Churches experience tragedy with staff, members, and the neighborhood they are serving. It’s inevitable and a part of life and ministry. How can a church respond and serve well? One Citylight Church in North Lincoln, Nebraska offers these words of support and encouragement as they have suffered alongside one another recently with an unexpected loss of a staff member’s child. 

God has really orchestrated and equipped our church in advance to care well for each other. We have seen this over and over. When one family is in the midst of deep tragedy, the hurt and loss really extends to the whole church. 

When experiencing and seeing trauma, it brings up more trauma unexpectedly from the past in people through doubt and with faith. Feeling pain so closely as a team extends out and it then becomes a whole church hurting. God equips us though to care for one another.
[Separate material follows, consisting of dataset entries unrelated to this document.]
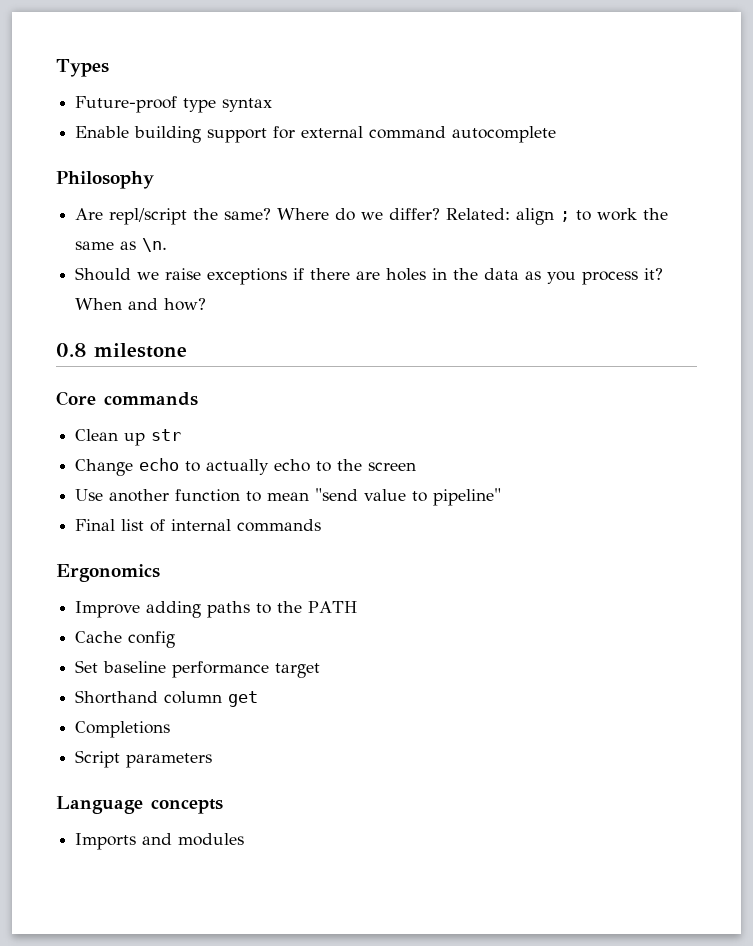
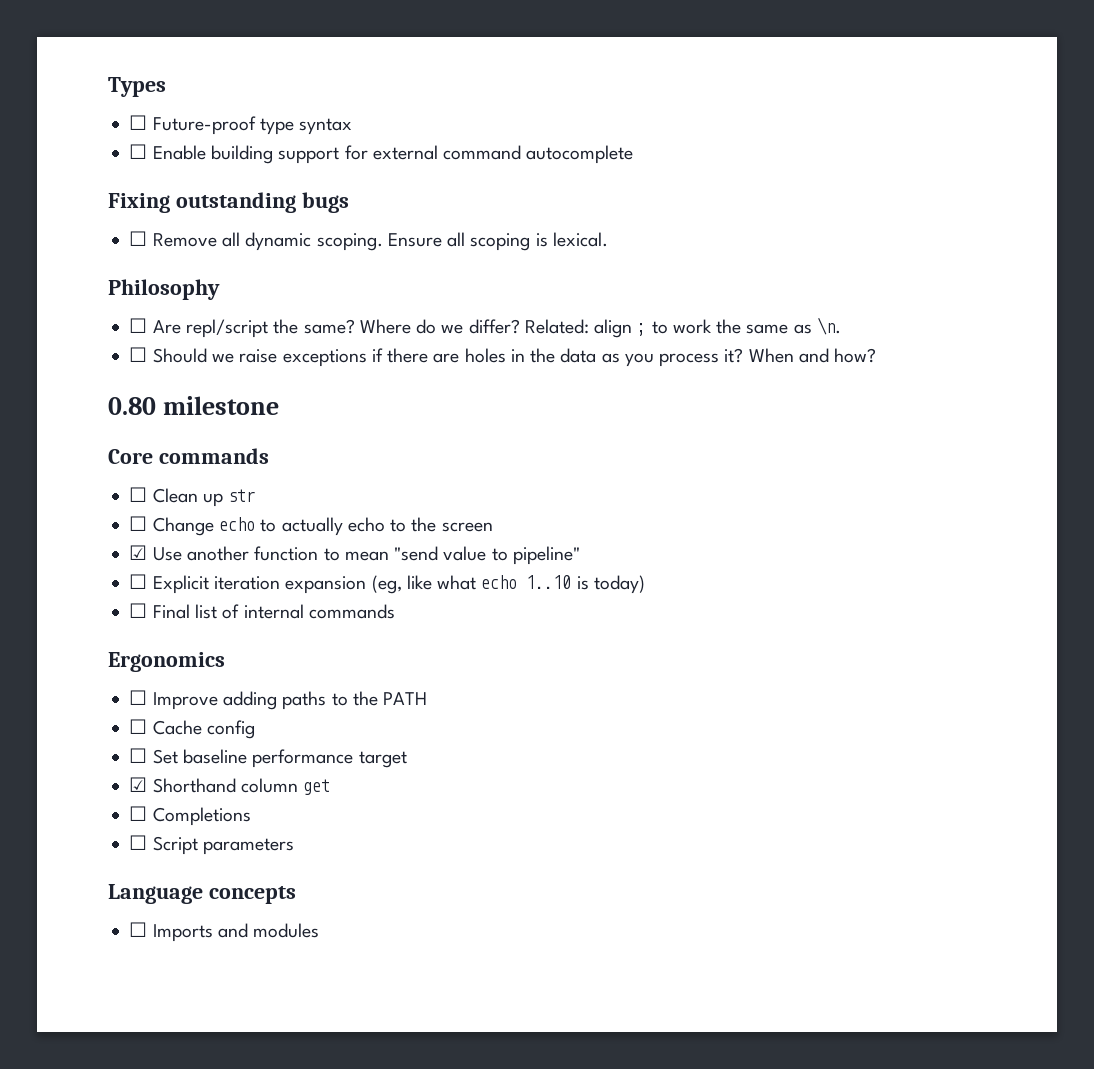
- Future-proof type syntax
+ ☐ Future-proof type syntax
- Enable building support for external command autocomplete
+ ☐ Enable building support for external command autocomplete
+ Fixing outstanding bugs
+ ☐ Remove all dynamic scoping. Ensure all scoping is lexical.
- Are repl/script the same?
+ ☐ Are repl/script the same?
- Should we raise exceptions if there are holes in the data as you process it?
+ ☐ Should we raise exceptions if there are holes in the data as you process it?
- 0.8 milestone
+ 0.80 milestone
- Clean up str
+ ☐ Clean up str
- Change echo to actually echo to the screen
+ ☐ Change echo to actually echo to the screen
- Use another function to mean "send value to pipeline"
+ ☑ Use another function to mean "send value to pipeline"
- Final list of internal commands
+ ☐ Explicit iteration expansion (eg, like what echo 1..10 is today)
+ ☐ Final list of internal commands
- Improve adding paths to the PATH
+ ☐ Improve adding paths to the PATH
- Cache config
+ ☐ Cache config
- Set baseline performance target
+ ☐ Set baseline performance target
- Shorthand column get
+ ☑ Shorthand column get
- Completions
+ ☐ Completions
- Script parameters
+ ☐ Script parameters
- Imports and modules
+ ☐ Imports and modules

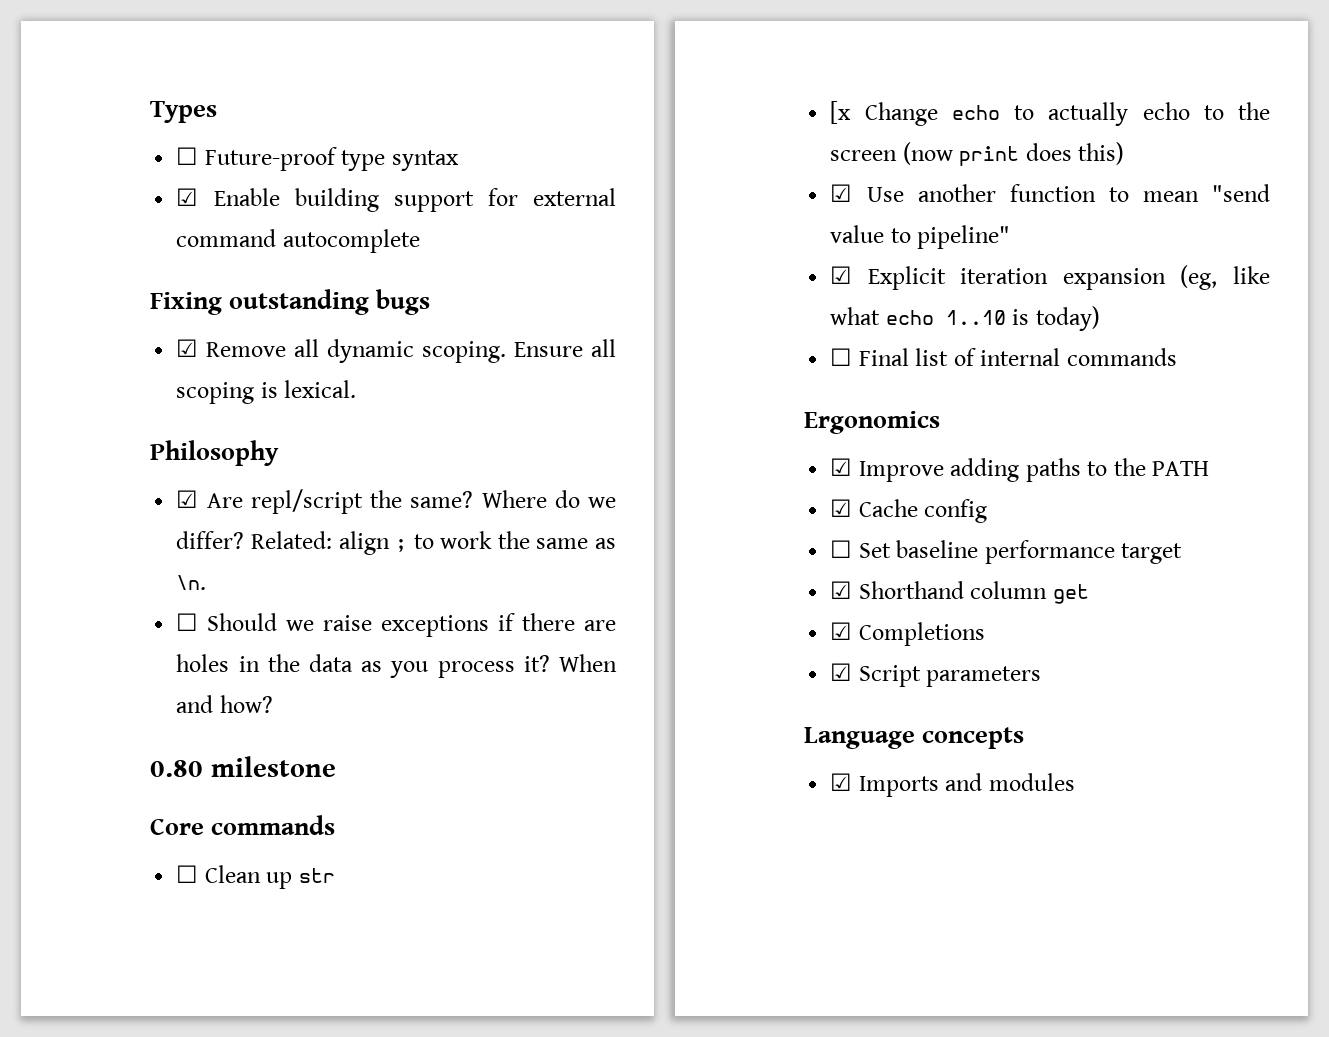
- ☐ Enable building support for external command autocomplete
+ ☑ Enable building support for external command autocomplete
- ☐ Remove all dynamic scoping.
+ ☑ Remove all dynamic scoping.
- ☐ Are repl/script the same?
+ ☑ Are repl/script the same?
- ☐ Change echo to actually echo to the screen
+ [x Change echo to actually echo to the screen (now print does this)
- ☐ Explicit iteration expansion (eg, like what echo 1..10 is today)
+ ☑ Explicit iteration expansion (eg, like what echo 1..10 is today)
- ☐ Improve adding paths to the PATH
+ ☑ Improve adding paths to the PATH
- ☐ Cache config
+ ☑ Cache config
- ☐ Completions
+ ☑ Completions
- ☐ Script parameters
+ ☑ Script parameters
- ☐ Imports and modules
+ ☑ Imports and modules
It may not feel or make sense and you don’t get it, but God has prompted us and the whole Body to see and experience both and on the giving and receiving end. 

We were constantly praying and there was a closeness of the Spirit. Be diligent in prayer and trust the outcome. It was encouraging for the family how the Spirit is present and being diligent in prayer as a Church. We were reminded and held onto this truth whether prayers were answered or not. 

We’ve been blessed in this tragedy and God is using this tragedy quickly for His glory. We have seen multiple people come to faith, people coming back to faith, and the Church body strengthened and encouraged. We are learning to trust Him and that He will do something. We have seen this and are now encouraged and equipped for future tragedies. When a tragedy hits our church again, we might not get to see this so quickly, but we are now reminded that God will use this and us. 

Another tangible way we saw God in tragedy was through the Holy Spirit. The Spirit met us where we were at and we had to sing through the grief. People needed to be led in song, even though that was not our natural tendency. Music helped tremendously with the suffering and it ministered in and to our hearts and with others. 

People are so generous and the outpouring of resources to the hurting family. The Body cared for them and still are. The importance of the Body cannot be overlooked. There are what might feel or seem like failures in the Church, but there is a desperate and dramatic need for the Church and that makes it good and worth it. None of us would have made it through tragedy as well or if at all. We needed to lean on the faith of others, and still are, and we wouldn’t have understood that need for the Church if we didn’t experience the Body of Christ coming together in the midst of a tragedy. We must not ever walk away because we need each other so desperately. The Lord has met us through one another and continues to. He has done it through one another. We need the church.